It is less than 30 km from the pristine surfing beaches of the Californian coast to a scene of Third World deprivation.
In Skid Row, a grimy pocket of downtown Los Angeles, homeless people lie strewn across the pavements.
The lucky ones have tents for shelter but others make do with a sliver of cardboard for a bed and a supermarket trolley to carry their rags.
At the last police count 1,662 people live on these streets, twice as many as a year ago. And now, among the drug addicts and the drunks, there are families who not so long ago had homes and ordinary suburban lives.
« Los Angeles is re-experiencing the Great Depression, » said Rev. Andy Bales, who runs the nearby Union Rescue Mission shelter. « This is the worst I have ever seen it and there doesn’t seem to be an end in sight. This is all these people have as a last resort and I think there’s going to be 2,000 by Christmas. I don’t think people around the world understand just how bad it is here. »
California - the Golden State, the world’s eighth largest economy - is spluttering and stalling and for many the dream life is turning increasingly sour.
Bill Watkins, director of the California Lutheran University’s Centre for Economic Research and Forecasting, has compiled a new report detailing a failing state with double digit unemployment, a home foreclosure crisis, bad schools, painfully gridlocked traffic and the flight of young families to places with more hope.
« California is fast becoming a post-industrial hell for almost everyone except the gentry class, their best servants and the public sector, » he said. « The future is pretty grim. If you live in a beautiful area like Ventura County on the coast it’s not hellish in any way, but not everyone is living that dream in California. »The people at the bottom, young people trying to start their career, the underclass, people in the service and agricultural industries, they have got an insurmountable problem in attaining the California dream. A young person leaving college and wanting to start a family in California today goes to Texas."
The stark divide between the haves and have-nots is growing.
Beverly Hills 90210, with its $50-million mansions, was named the fifth most expensive zip code in America this week by Forbes magazine.

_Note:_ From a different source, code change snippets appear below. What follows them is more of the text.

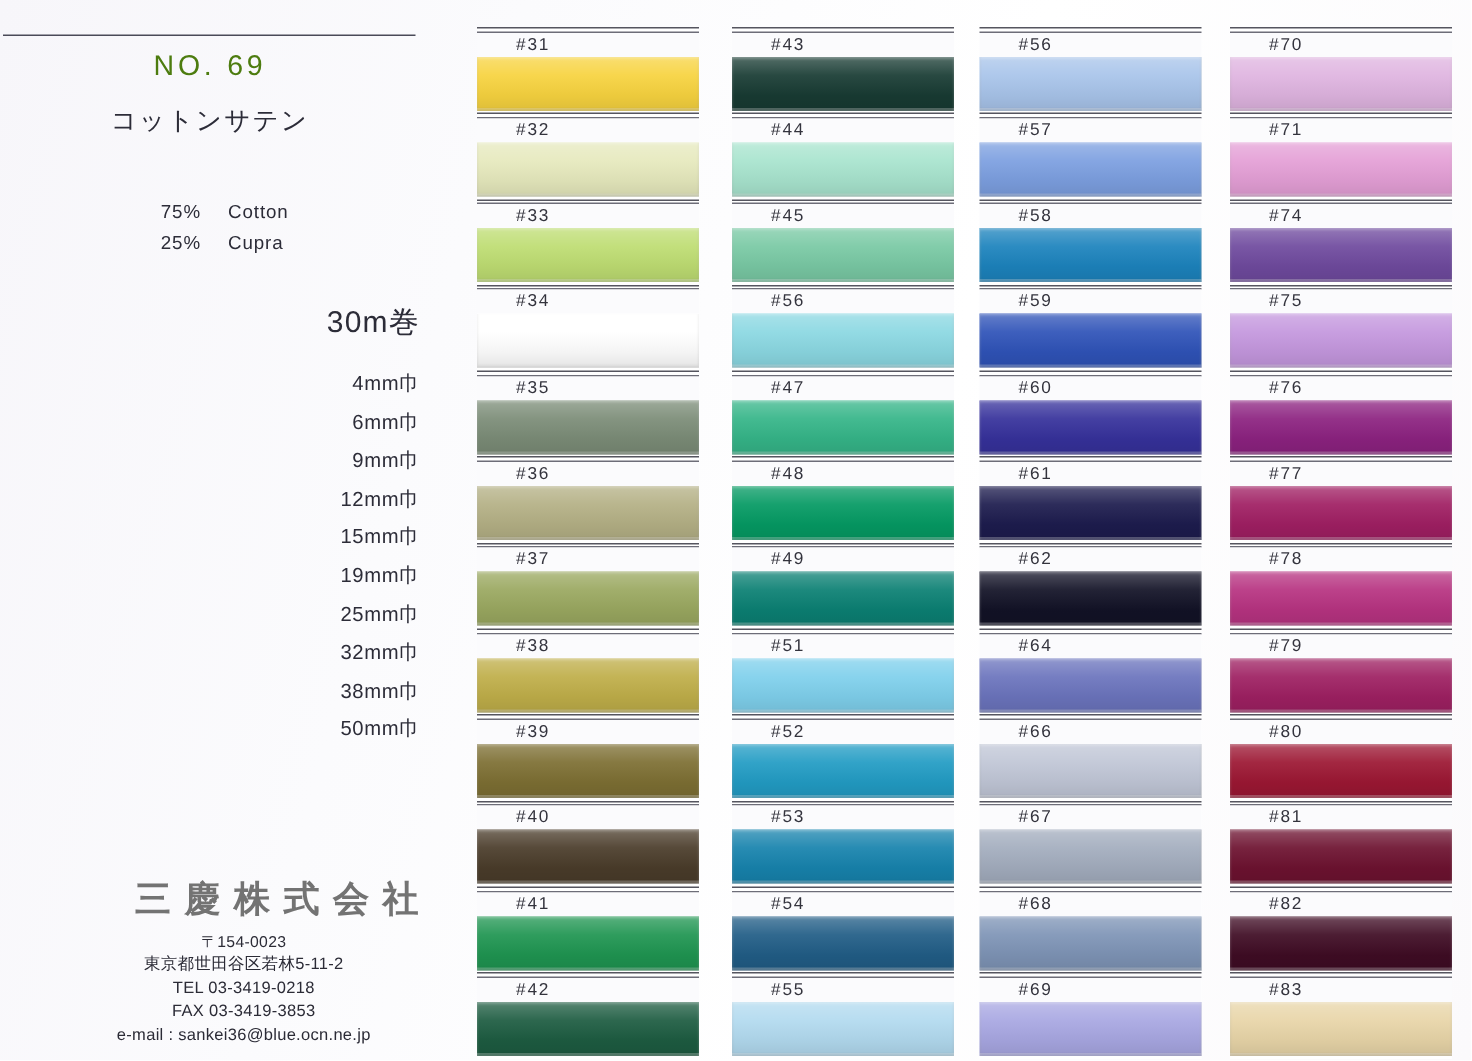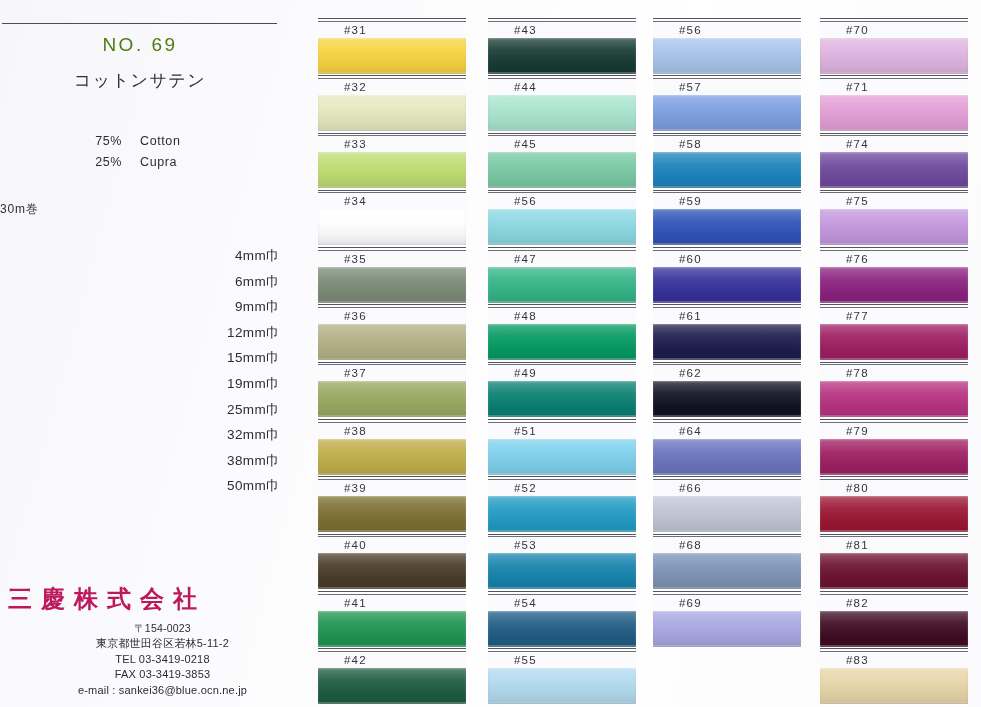"75%" #composition { left: 4px -> 16px }
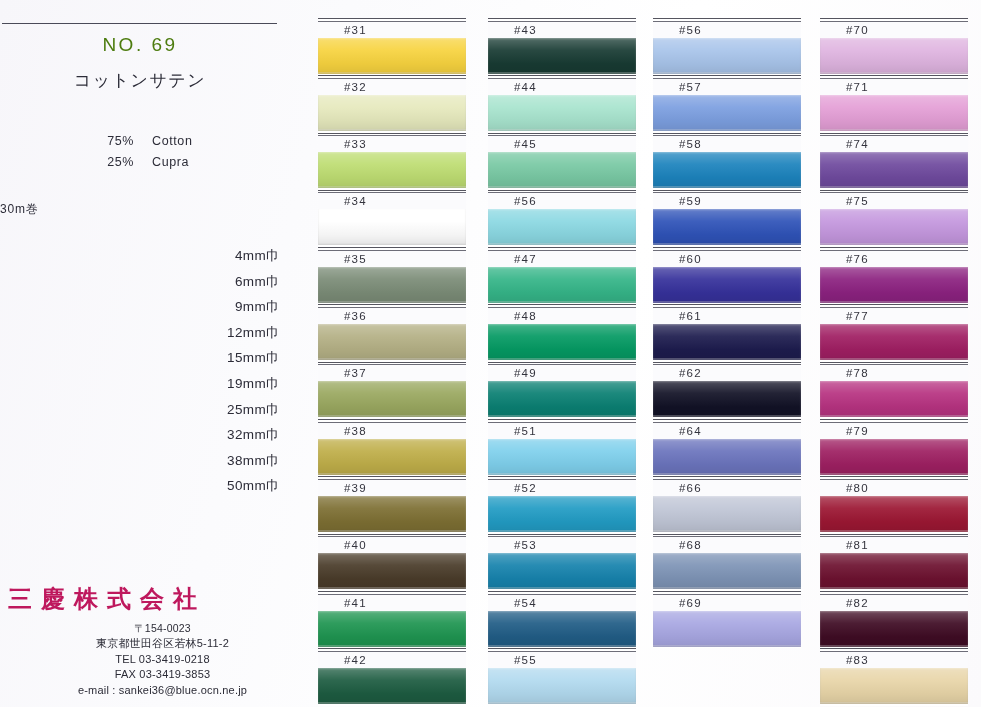"30m巻" #length-spec { font-size: 12px -> 20px; text-align: left -> right }
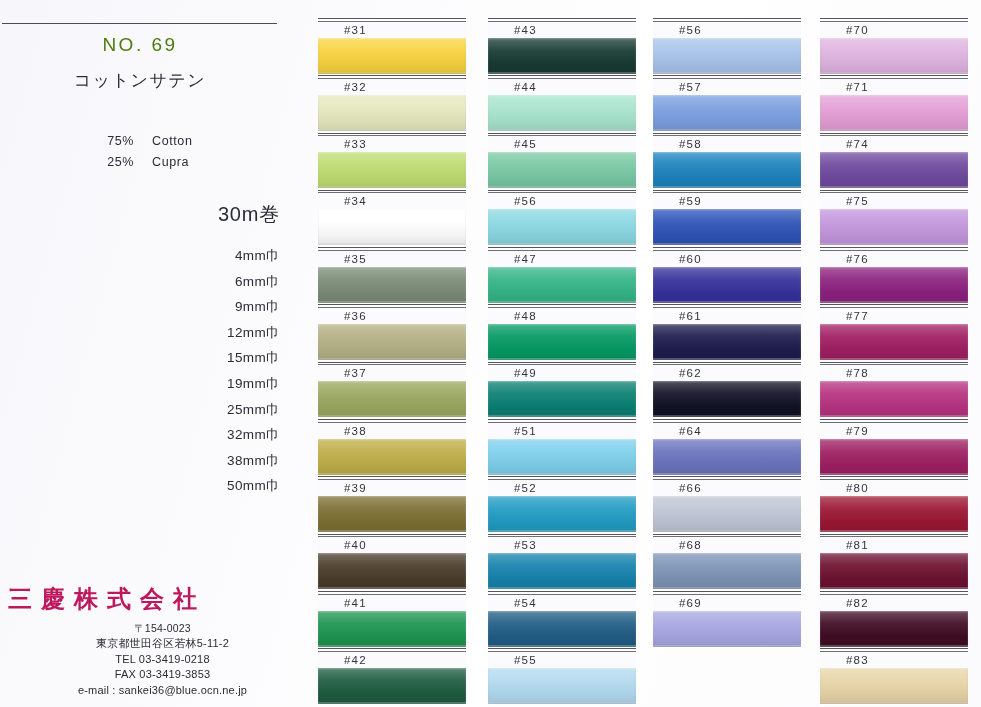"#67" div.swatch-row { html: none -> <div> <div></div> <div></div> <div>#67</div> <div></div> </div> }
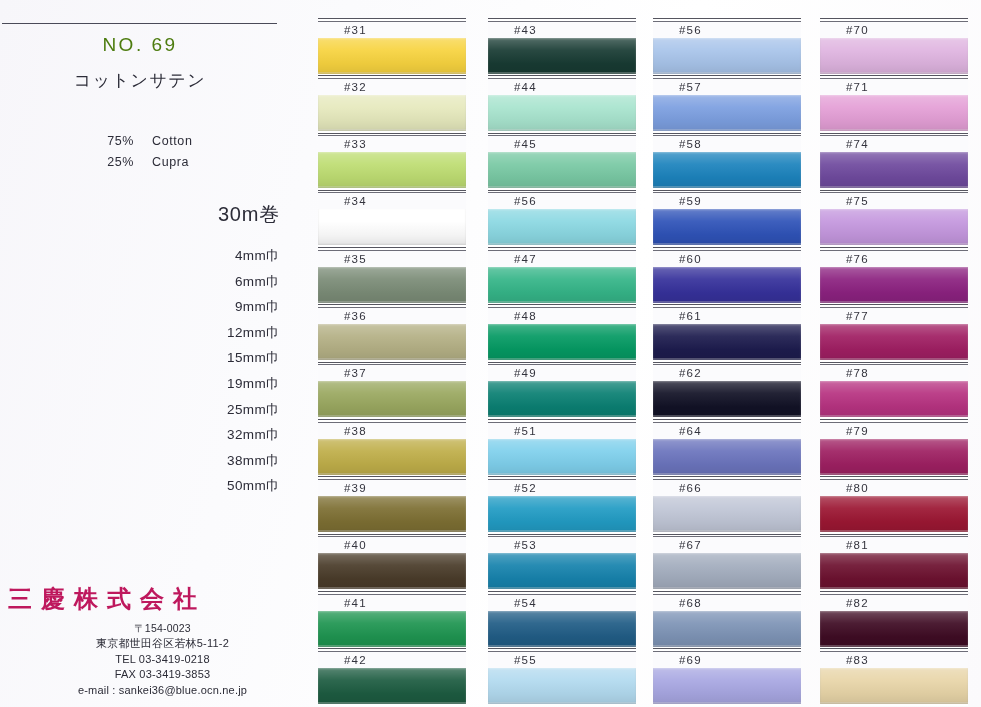"三慶株式会社" #company-name { color: #be185d -> #737373; text-align: left -> right }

But two of the state’s other cities, Fresno and San Bernardino, are among America’s 10 poorest population centres of more than 200,000 people.
San Bernardino, nearly 160 km east of Los Angeles, has 34.6 per cent of its residents living below the poverty line, meaning it trails only Detroit.
For several smaller towns in the so-called Inland Empire area around San Bernardino, that figure is more than 40 per cent.
According to Census Bureau figures released last month, 2.2 million children in California, nearly one in four, are now living in poverty.
The most populous state in the U.S. is also the most in debt with the deficit at one point spiralling to $25 billion. The prospect of having to cut the school year by a week to save money from the education budget is a real one. Since 2008, the value of an average home has dropped by about $90,000 and about three per cent of mortgages are in foreclosure.
This week nearly all the state’s 32 Democrat congressmen and congresswomen signed a letter to President Barack Obama urging him to create a « homeowners’ bill of rights. »
According to Watkins, California has only 50,000 job openings a year for people with college degrees, yet 150,000 are graduating annually. Inflation adjusted earnings for workers declined 1.9 per cent between 2006 and 2010.
Watkins said : « The August job growth was zero but if it’s revised downward, as the previous two months were, then we’re into a negative. »
An influx of immigrants could increase demand for property and revitalize urban areas but, amid a lack of lowpaid labour, existing immigrants are leaving in droves to other states or to go home to Mexico.
Carlos Gonzalez Gutierrez, the Mexican consul-general in Sacramento, said it is « now easier to buy homes on credit, find a job and access higher education in Mexico. »
Perhaps the starkest example of how far some people have fallen in the economic downturn is a man in his 50s, who once earned a six-figure salary as a producer on television sitcoms and small budget Hollywood films. A few years ago, he lived in a three-bedroom house with two cars in the drive and occasionally mixed with well-known stars. Now, he lives with his wife and two children in one room at the Union Rescue Mission. He calls it the shelter’s penthouse suite.
The producer, who asked not to be identified because he is still applying for work, said : « There was this concept that the economy would grow and grow, so don’t worry about it, and people didn’t hold on to their money. »Things spiralled downward for me. It got very rough and ugly. We lost our home, then stayed in a hotel for a while, and then we came here.
« I can’t tell people in Hollywood I’m living in a shelter. »You have to have a positive outlook though. I have made it before and I am absolutely confident I can make it again."